EXERCISE BRIEF ▸ Once the pictures have been set aside, copy every remaining entry exactly.

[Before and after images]
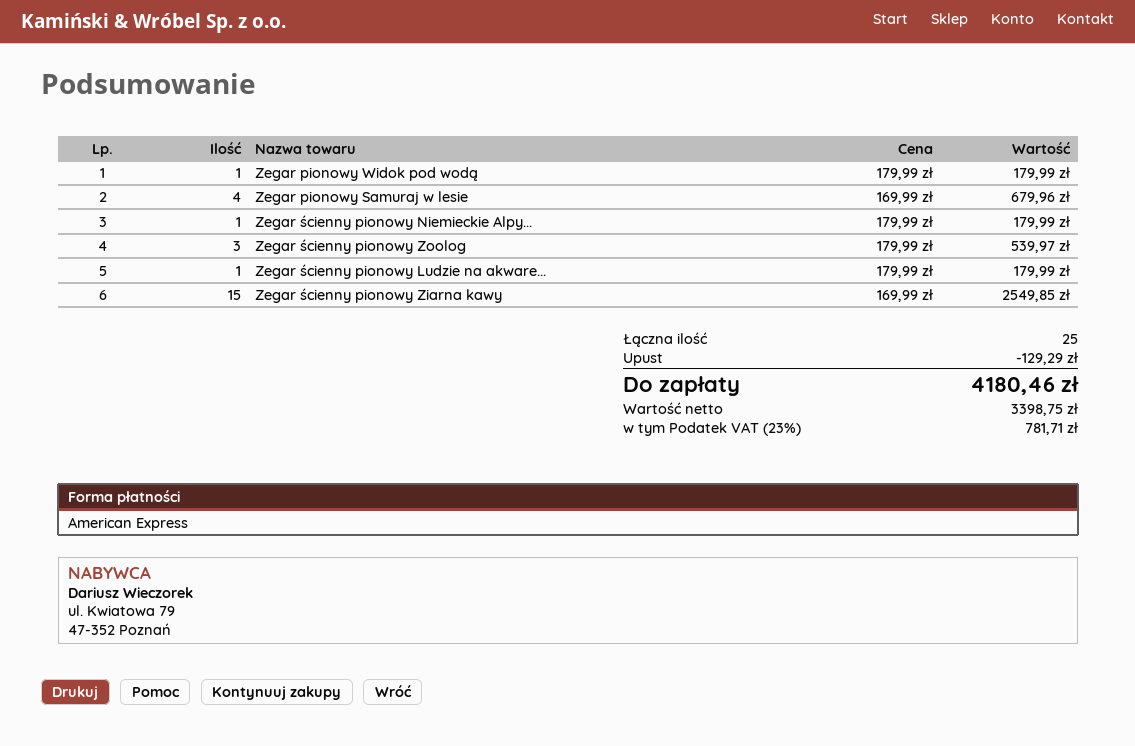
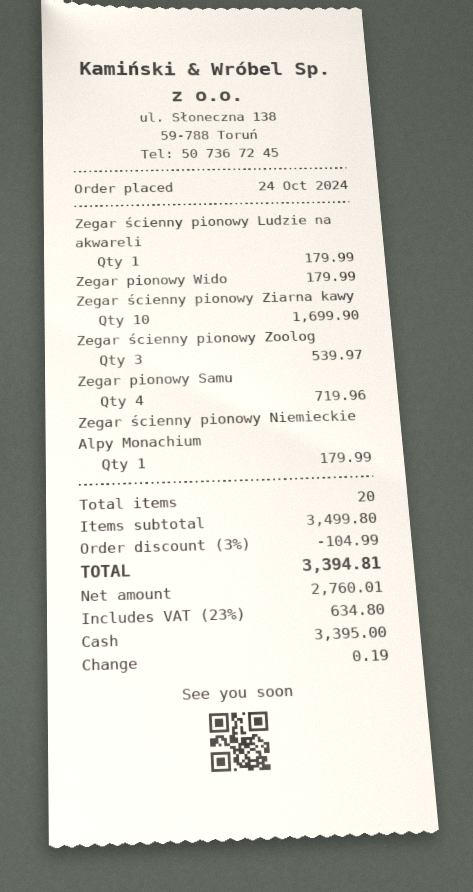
payment method: American Express -> cash
Zegar pionowy Samuraj w lesie: 4 for 679.96 -> 4 for 719.96
Zegar ścienny pionowy Ziarna kawy: 15 for 2549.85 -> 10 for 1699.90
total quantity: 25 -> 20
discount: 129.29 -> 104.99
net: 3398.75 -> 2760.01
tax: 23% = 781.71 -> 23% = 634.80
total: 4180.46 -> 3394.81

YOUR RESPONSE ▸
payment method: American Express -> cash
Zegar pionowy Samuraj w lesie: 4 for 679.96 -> 4 for 719.96
Zegar ścienny pionowy Ziarna kawy: 15 for 2549.85 -> 10 for 1699.90
total quantity: 25 -> 20
discount: 129.29 -> 104.99
net: 3398.75 -> 2760.01
tax: 23% = 781.71 -> 23% = 634.80
total: 4180.46 -> 3394.81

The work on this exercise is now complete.